Entries provided:
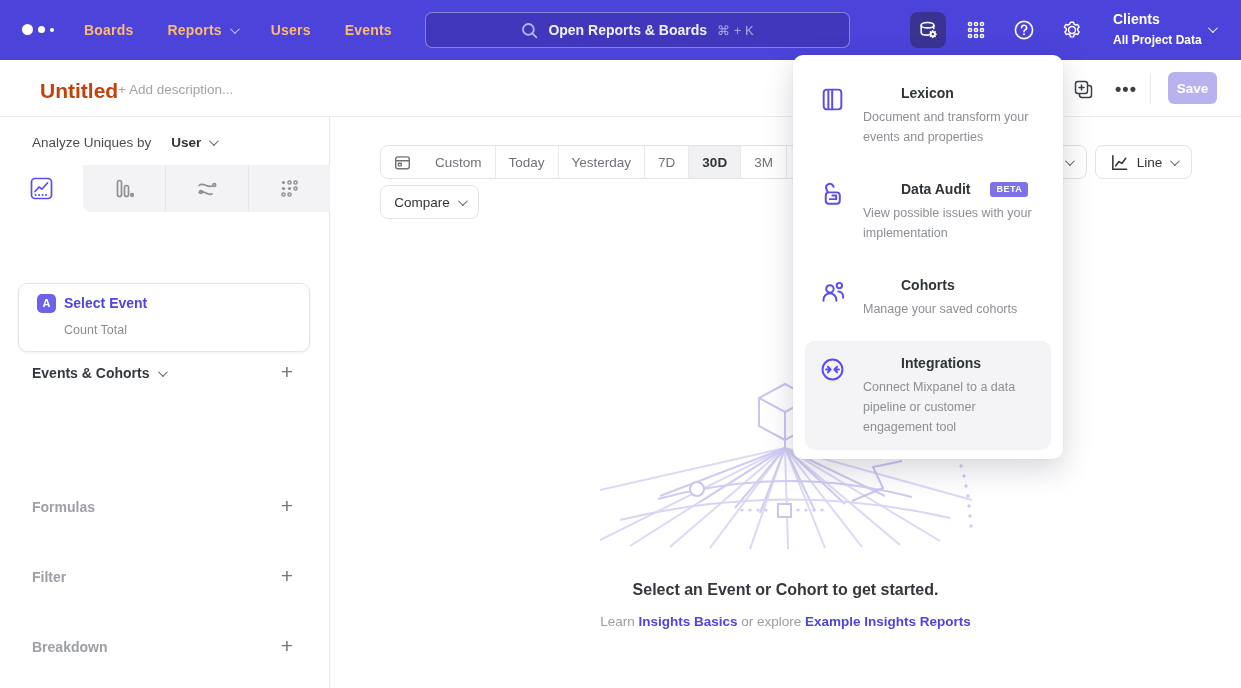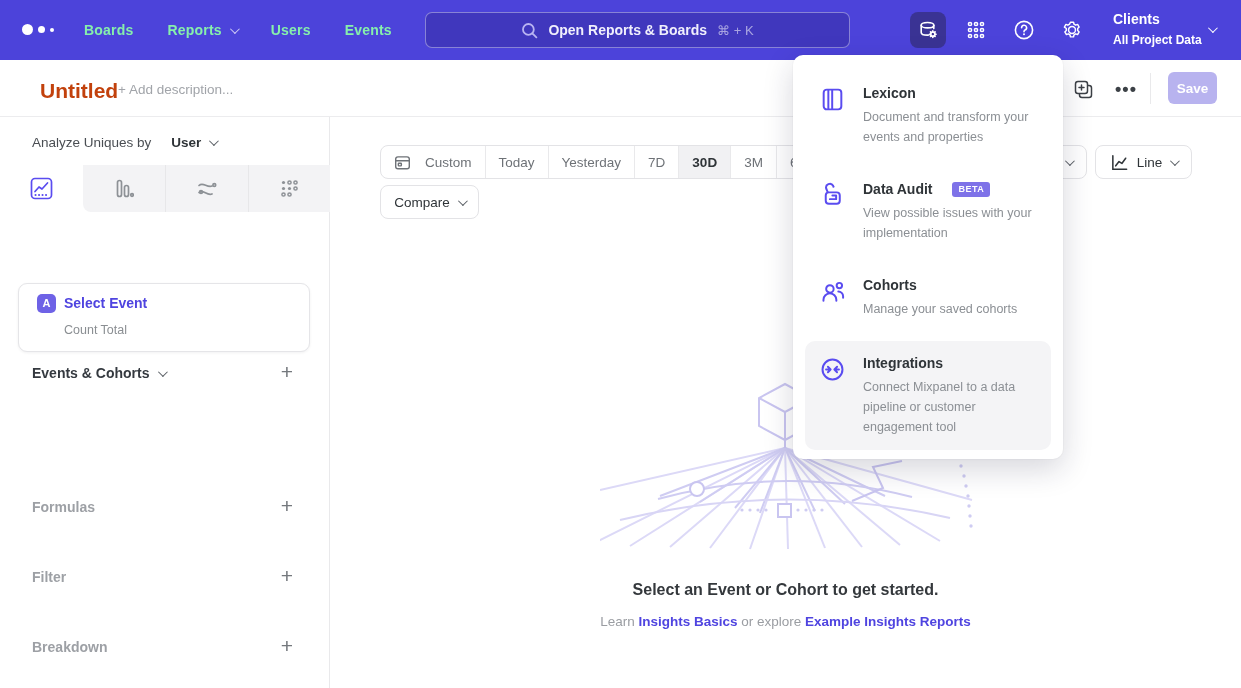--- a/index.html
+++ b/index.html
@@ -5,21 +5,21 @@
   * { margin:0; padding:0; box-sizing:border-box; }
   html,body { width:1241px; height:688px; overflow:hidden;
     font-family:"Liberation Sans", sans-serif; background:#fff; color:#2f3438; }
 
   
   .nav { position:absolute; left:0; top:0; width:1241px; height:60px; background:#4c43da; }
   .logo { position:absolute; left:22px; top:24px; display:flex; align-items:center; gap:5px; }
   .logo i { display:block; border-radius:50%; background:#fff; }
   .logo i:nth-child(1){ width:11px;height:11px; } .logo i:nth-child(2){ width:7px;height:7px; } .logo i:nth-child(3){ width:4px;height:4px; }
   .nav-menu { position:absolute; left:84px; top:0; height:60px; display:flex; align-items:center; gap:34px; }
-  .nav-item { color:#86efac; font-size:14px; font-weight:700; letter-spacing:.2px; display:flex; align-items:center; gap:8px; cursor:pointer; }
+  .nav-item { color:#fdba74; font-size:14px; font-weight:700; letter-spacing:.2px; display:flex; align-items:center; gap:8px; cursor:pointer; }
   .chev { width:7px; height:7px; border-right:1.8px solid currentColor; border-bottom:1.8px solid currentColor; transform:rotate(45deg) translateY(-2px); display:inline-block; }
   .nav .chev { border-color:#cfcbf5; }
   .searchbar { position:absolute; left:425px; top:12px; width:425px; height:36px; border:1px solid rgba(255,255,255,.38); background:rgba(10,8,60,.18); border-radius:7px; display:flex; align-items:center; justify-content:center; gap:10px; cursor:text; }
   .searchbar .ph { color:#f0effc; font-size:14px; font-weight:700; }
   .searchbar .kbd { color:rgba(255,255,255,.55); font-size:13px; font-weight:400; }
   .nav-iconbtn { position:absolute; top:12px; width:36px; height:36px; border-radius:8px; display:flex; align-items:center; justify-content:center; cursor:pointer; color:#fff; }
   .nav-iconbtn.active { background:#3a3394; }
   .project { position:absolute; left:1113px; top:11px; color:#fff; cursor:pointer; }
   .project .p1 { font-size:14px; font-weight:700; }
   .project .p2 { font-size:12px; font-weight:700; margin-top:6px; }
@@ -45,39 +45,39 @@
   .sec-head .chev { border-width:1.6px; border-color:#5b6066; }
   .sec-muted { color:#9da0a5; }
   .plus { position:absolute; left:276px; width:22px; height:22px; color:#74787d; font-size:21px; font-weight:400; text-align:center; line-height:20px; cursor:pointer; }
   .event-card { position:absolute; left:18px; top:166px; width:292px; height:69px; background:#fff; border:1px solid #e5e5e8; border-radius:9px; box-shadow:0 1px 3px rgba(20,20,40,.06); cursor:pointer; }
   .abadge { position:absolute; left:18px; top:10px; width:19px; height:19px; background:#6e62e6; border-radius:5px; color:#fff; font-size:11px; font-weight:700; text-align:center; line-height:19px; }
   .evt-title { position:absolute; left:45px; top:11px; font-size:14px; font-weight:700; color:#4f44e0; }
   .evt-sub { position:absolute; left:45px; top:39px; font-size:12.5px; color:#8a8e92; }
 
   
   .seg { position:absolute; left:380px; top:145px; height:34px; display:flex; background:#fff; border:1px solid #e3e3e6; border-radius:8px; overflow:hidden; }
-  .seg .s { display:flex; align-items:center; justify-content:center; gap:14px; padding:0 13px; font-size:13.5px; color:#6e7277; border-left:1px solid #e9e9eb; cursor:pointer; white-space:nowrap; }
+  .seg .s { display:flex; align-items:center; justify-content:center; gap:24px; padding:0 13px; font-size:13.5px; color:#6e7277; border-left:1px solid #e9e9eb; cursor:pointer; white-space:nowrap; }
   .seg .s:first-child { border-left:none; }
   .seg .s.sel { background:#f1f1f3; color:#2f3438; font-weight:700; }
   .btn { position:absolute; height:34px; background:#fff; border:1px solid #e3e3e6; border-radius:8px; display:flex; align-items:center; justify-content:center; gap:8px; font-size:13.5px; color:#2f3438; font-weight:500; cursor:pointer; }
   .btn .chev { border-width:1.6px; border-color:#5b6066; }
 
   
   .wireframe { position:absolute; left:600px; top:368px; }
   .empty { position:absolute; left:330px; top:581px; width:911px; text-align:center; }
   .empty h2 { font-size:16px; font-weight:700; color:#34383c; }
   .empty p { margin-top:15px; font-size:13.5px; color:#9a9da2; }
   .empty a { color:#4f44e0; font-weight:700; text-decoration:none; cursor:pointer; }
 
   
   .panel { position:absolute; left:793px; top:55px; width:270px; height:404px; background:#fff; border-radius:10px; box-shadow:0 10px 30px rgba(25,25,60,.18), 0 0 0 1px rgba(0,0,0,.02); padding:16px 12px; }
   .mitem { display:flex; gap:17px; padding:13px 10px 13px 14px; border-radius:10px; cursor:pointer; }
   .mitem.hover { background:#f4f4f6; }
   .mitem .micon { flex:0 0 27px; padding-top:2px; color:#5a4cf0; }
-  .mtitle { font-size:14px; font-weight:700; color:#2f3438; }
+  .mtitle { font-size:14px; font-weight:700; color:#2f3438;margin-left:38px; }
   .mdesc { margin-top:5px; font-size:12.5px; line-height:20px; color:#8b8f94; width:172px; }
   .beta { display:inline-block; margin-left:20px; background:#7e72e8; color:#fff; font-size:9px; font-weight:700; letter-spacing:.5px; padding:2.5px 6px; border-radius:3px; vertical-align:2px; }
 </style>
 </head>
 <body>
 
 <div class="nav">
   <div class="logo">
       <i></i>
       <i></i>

--

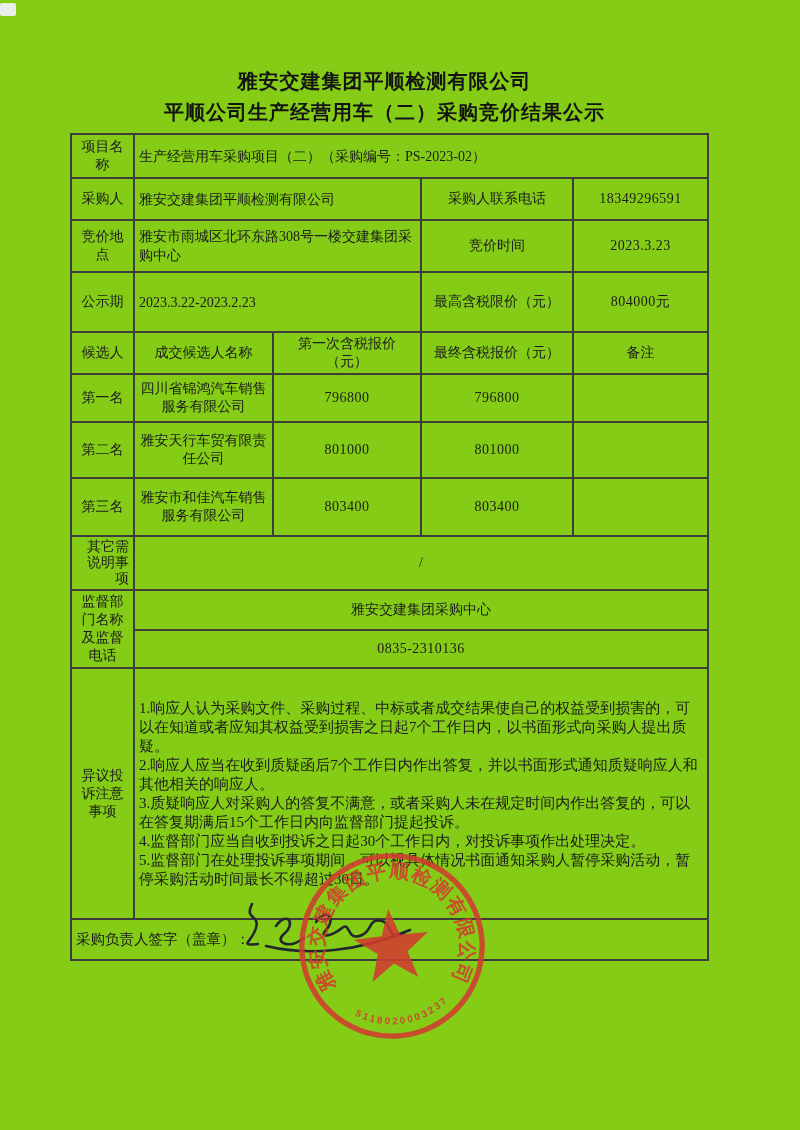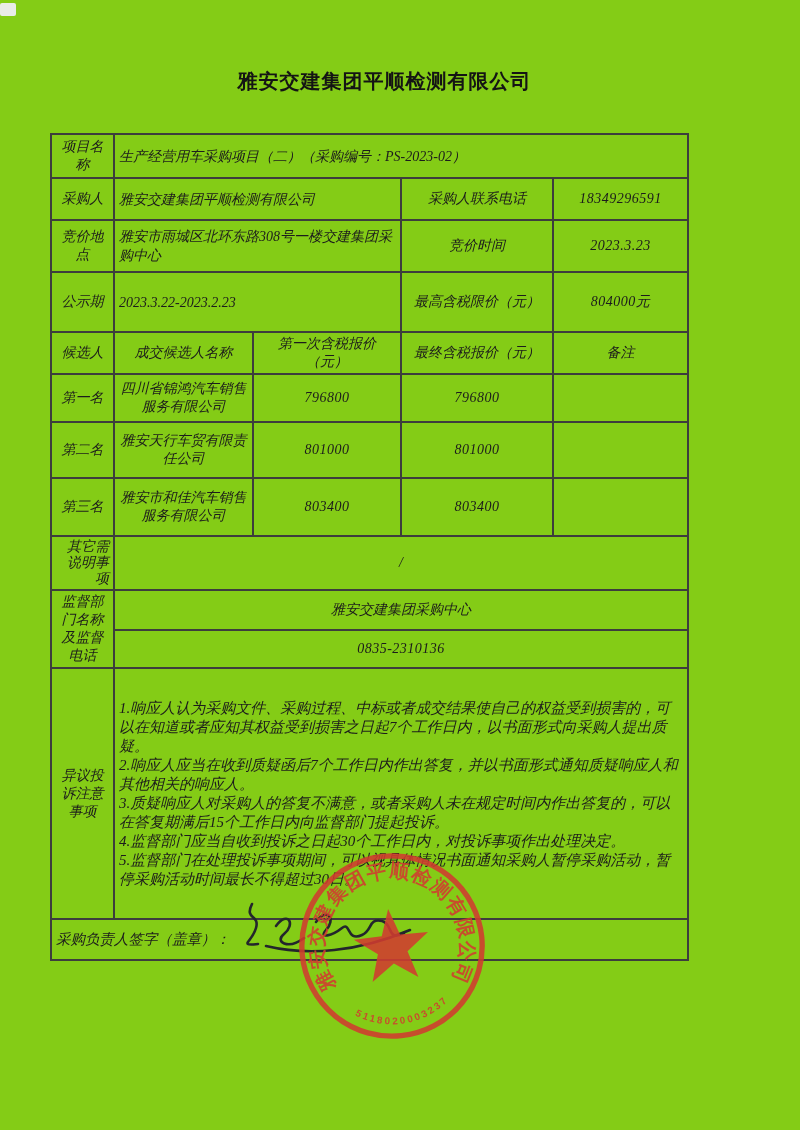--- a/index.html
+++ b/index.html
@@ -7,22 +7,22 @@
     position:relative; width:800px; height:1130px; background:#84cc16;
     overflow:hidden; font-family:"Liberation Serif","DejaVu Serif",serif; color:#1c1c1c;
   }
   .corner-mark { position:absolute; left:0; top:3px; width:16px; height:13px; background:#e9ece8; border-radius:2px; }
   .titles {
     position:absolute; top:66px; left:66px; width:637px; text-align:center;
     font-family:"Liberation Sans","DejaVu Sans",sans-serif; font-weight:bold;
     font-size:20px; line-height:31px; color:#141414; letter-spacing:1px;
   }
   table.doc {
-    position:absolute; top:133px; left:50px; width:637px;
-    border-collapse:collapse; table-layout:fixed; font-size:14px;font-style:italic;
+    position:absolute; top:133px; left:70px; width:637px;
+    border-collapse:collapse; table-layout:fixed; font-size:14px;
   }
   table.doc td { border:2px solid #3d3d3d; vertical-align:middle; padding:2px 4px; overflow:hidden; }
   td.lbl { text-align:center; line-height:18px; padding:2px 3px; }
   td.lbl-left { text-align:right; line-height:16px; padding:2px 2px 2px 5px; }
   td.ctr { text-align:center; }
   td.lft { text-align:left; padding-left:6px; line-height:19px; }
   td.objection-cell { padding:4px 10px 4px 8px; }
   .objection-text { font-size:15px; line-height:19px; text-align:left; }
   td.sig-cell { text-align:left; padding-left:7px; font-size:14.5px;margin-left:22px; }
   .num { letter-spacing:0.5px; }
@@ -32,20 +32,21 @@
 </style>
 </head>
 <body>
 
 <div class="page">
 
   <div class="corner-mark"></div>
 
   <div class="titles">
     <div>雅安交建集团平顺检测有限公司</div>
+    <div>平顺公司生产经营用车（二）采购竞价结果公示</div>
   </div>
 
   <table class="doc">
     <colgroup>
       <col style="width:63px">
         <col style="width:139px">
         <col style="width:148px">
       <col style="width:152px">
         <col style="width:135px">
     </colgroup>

Exercise prompt: Reproduce word for word the material above, starting with the line that has "position:absolute; left:84px; top:0;" and stopping after the line that has "color:#86efac; font-size:14px; font-weight:700;".

Exercise response:
   .nav-menu { position:absolute; left:84px; top:0; height:60px; display:flex; align-items:center; gap:34px; }
-  .nav-item { color:#86efac; font-size:14px; font-weight:700; letter-spacing:.2px; display:flex; align-items:center; gap:8px; cursor:pointer; }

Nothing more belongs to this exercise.